**What you will do**
Within these entries, which lines include the string "center"? Copy each one.

**Supplied information**

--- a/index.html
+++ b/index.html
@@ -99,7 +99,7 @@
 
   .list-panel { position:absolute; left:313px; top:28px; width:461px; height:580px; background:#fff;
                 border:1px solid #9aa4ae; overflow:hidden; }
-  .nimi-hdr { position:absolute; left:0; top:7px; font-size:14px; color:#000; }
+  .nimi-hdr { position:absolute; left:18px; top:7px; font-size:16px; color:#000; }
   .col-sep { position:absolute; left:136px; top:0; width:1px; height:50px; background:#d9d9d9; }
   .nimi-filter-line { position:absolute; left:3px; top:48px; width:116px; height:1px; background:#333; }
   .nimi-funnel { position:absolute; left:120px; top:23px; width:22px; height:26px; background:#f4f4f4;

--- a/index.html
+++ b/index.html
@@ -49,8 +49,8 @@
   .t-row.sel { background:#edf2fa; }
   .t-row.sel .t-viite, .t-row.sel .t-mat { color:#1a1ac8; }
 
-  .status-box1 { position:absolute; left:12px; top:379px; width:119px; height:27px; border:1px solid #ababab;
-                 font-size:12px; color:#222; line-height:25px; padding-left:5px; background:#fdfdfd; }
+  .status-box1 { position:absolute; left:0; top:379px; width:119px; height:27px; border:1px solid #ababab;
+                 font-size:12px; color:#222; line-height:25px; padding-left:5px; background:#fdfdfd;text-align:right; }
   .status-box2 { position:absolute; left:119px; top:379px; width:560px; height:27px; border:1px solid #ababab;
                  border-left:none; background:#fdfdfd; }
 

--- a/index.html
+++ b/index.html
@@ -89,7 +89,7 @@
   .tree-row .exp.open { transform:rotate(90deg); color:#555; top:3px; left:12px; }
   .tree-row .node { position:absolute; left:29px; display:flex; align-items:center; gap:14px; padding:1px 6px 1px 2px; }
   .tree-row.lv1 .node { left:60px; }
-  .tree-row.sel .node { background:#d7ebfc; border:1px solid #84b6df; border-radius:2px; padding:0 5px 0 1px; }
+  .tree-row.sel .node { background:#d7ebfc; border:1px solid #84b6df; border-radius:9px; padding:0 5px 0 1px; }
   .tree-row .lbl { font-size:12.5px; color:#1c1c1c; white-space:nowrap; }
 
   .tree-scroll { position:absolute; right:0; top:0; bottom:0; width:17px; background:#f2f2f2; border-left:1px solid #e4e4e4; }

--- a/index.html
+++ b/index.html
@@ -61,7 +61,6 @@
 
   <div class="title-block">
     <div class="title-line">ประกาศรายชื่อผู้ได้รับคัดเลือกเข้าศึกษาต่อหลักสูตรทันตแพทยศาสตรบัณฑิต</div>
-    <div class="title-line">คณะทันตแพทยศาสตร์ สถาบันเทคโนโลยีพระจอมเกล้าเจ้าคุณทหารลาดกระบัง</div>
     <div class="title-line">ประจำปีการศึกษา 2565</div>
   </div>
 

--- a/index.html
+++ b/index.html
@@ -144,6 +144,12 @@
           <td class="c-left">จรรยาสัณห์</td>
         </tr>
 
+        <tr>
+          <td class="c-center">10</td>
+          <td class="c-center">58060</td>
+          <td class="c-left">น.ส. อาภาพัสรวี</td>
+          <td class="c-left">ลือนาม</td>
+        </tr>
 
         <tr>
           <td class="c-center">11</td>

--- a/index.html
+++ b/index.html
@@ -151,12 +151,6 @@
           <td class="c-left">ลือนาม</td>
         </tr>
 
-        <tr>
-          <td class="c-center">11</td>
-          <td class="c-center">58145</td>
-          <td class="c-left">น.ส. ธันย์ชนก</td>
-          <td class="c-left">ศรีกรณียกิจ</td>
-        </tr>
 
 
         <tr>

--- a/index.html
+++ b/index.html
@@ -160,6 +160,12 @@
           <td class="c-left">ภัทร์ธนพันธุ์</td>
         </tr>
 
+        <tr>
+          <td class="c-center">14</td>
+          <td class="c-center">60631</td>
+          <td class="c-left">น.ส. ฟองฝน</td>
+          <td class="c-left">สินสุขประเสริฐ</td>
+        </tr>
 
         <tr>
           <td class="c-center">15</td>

**Answer space**
   .tree-row .node { position:absolute; left:29px; display:flex; align-items:center; gap:14px; padding:1px 6px 1px 2px; }
+          <td class="c-center">10</td>
+          <td class="c-center">58060</td>
           <td class="c-center">11</td>
-          <td class="c-center">11</td>
-          <td class="c-center">58145</td>
+          <td class="c-center">14</td>
+          <td class="c-center">60631</td>
           <td class="c-center">15</td>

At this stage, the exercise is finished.